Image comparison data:
== Segment start ==

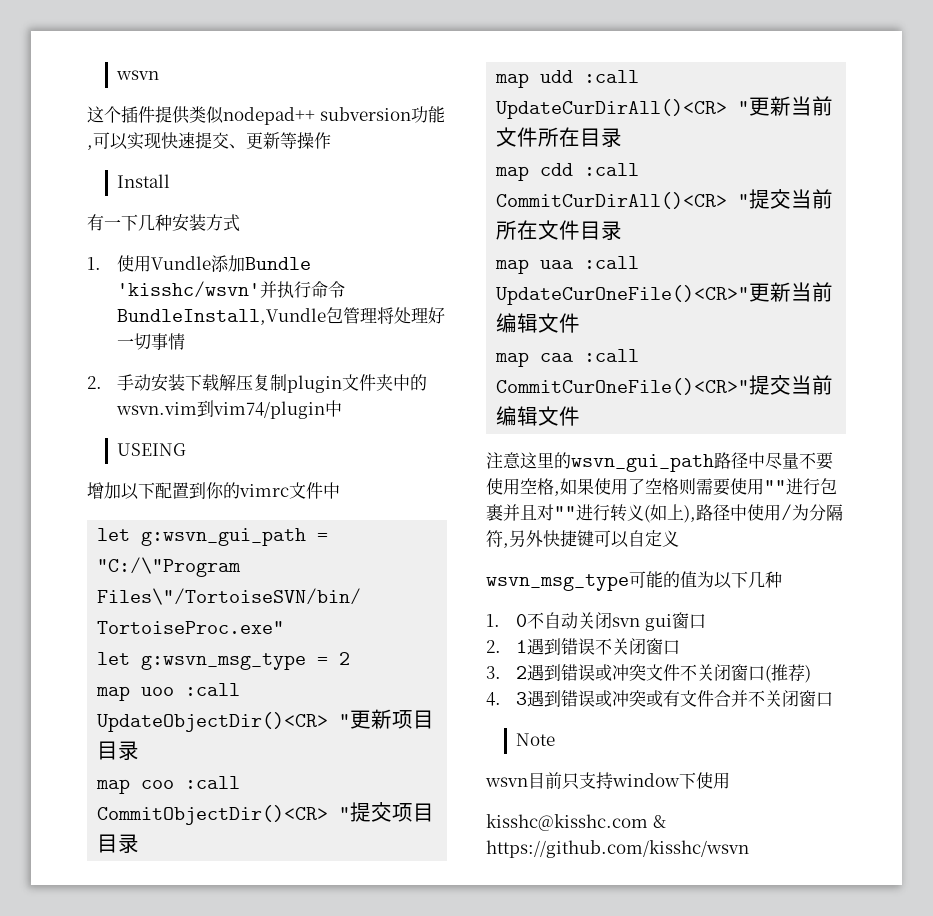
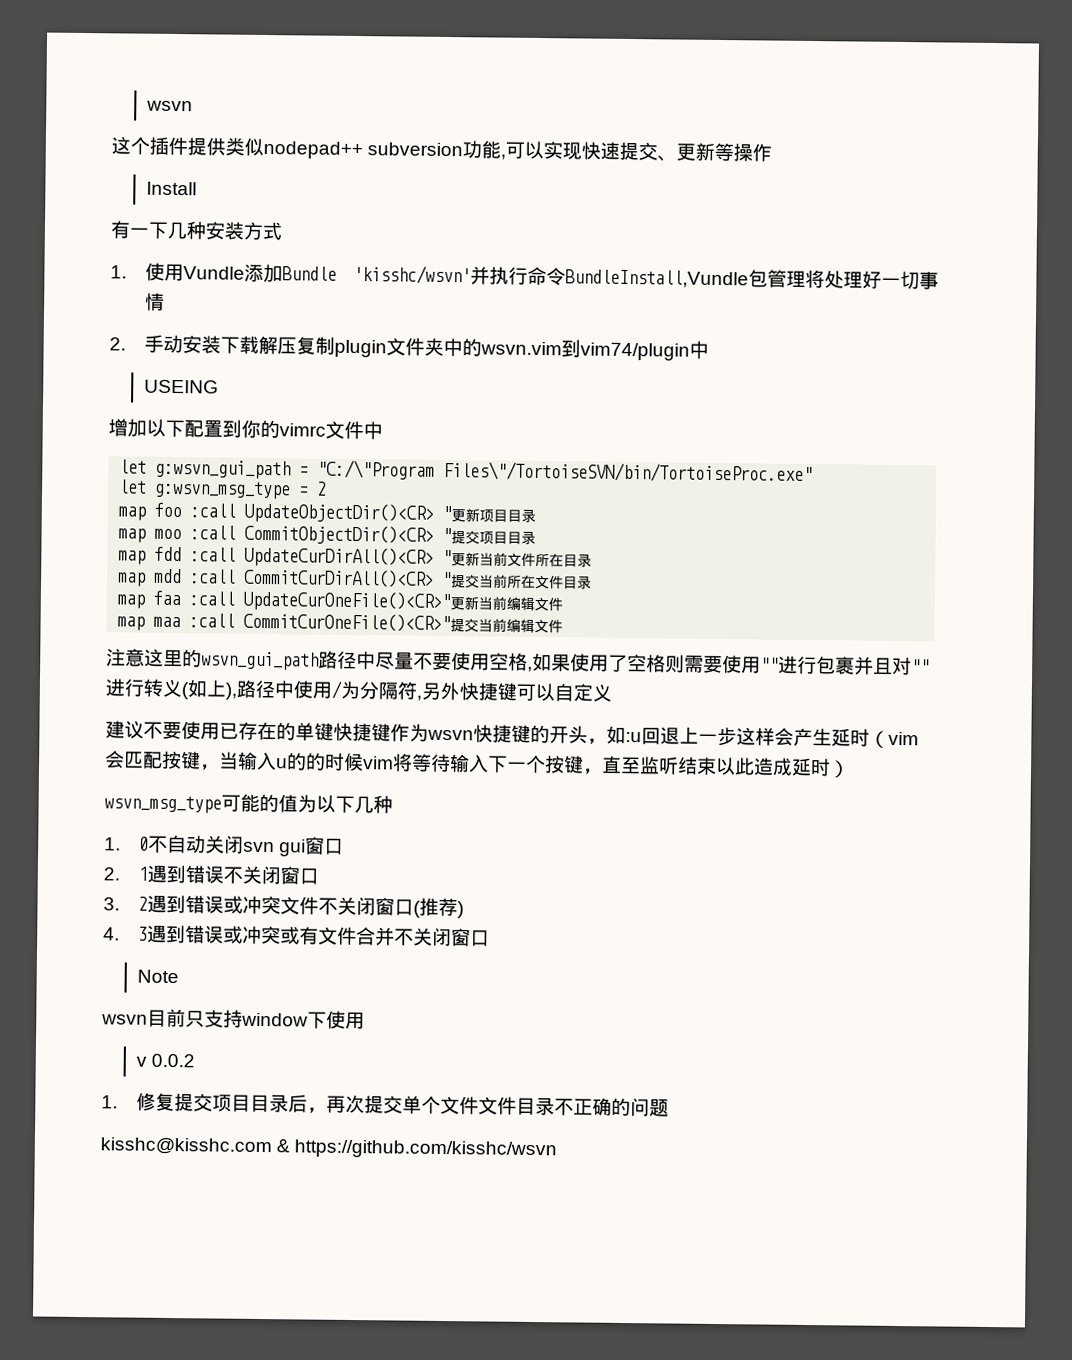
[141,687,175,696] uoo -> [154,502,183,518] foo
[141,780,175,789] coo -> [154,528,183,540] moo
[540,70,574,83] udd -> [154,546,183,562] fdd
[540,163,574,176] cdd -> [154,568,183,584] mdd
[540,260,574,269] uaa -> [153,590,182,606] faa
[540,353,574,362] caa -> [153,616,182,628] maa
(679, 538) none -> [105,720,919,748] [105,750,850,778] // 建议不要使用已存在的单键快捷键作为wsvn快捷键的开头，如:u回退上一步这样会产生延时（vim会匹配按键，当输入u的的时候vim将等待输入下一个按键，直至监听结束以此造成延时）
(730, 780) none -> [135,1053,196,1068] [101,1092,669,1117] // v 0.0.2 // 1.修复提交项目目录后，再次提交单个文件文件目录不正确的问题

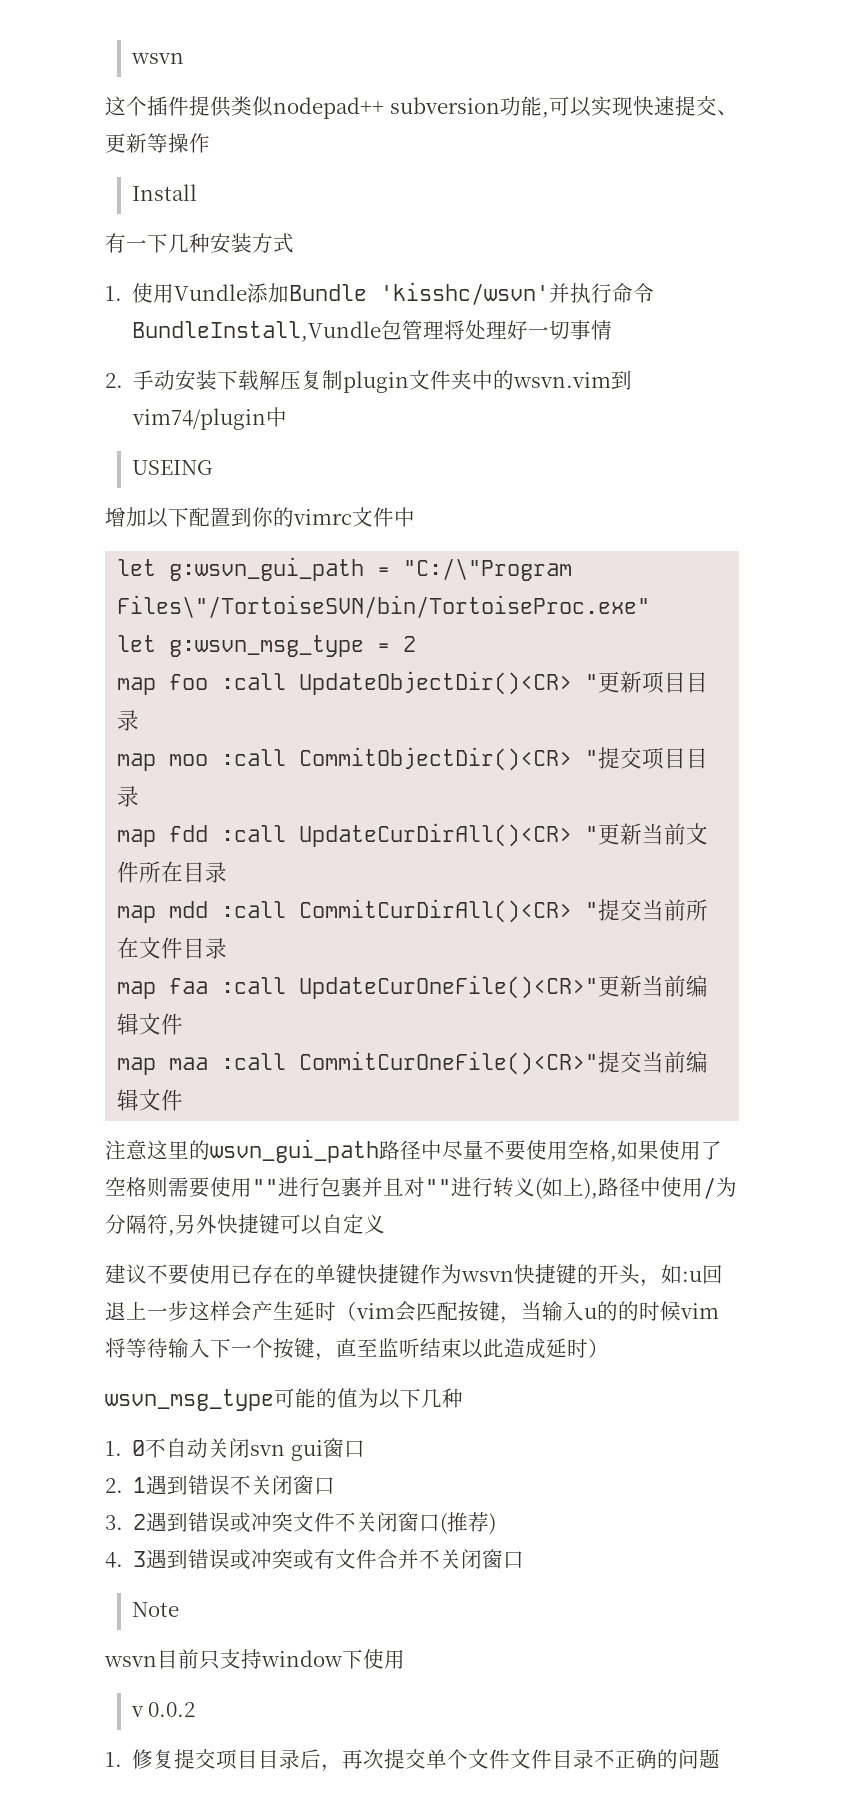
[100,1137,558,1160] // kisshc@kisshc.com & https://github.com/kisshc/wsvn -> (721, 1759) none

== Segment end ==
== Segment start ==

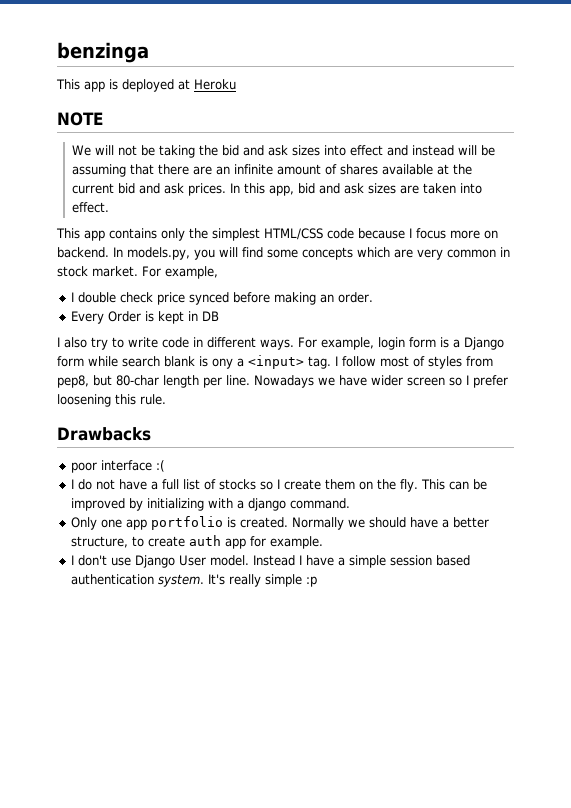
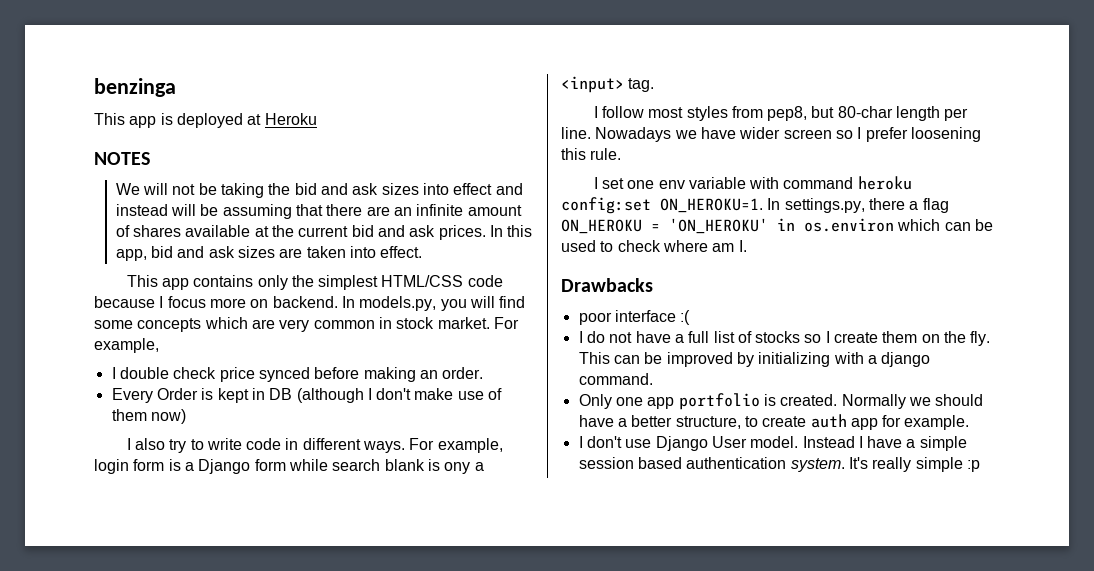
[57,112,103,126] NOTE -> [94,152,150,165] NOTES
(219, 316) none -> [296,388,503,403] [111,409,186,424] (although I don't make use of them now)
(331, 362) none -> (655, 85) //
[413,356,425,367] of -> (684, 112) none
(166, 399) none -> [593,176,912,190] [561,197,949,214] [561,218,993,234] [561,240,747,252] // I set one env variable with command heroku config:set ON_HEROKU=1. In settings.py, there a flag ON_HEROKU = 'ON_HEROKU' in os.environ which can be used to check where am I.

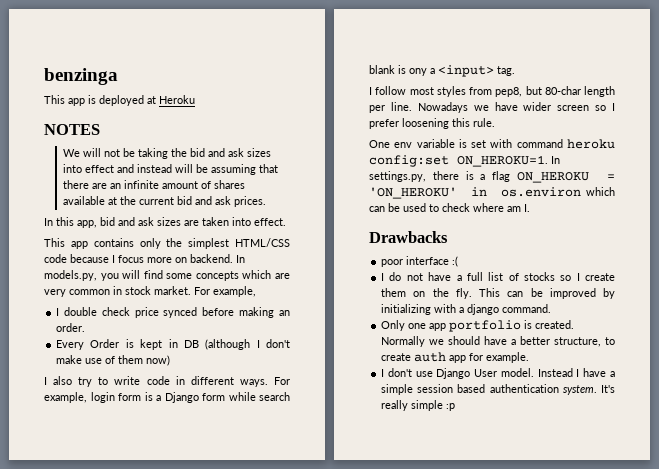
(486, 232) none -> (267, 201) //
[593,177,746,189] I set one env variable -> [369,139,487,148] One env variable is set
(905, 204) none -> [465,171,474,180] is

== Segment end ==

| Assigned task |
Return the lines above from the one with "[413,356,425,367] of -> (684, 112) none" through the one with "(905, 204) none -> [465,171,474,180] is", verbatim and nothing else. Omit every picture.

| Solution to the exercise |
[413,356,425,367] of -> (684, 112) none
(166, 399) none -> [593,176,912,190] [561,197,949,214] [561,218,993,234] [561,240,747,252] // I set one env variable with command heroku config:set ON_HEROKU=1. In settings.py, there a flag ON_HEROKU = 'ON_HEROKU' in os.environ which can be used to check where am I.

(486, 232) none -> (267, 201) //
[593,177,746,189] I set one env variable -> [369,139,487,148] One env variable is set
(905, 204) none -> [465,171,474,180] is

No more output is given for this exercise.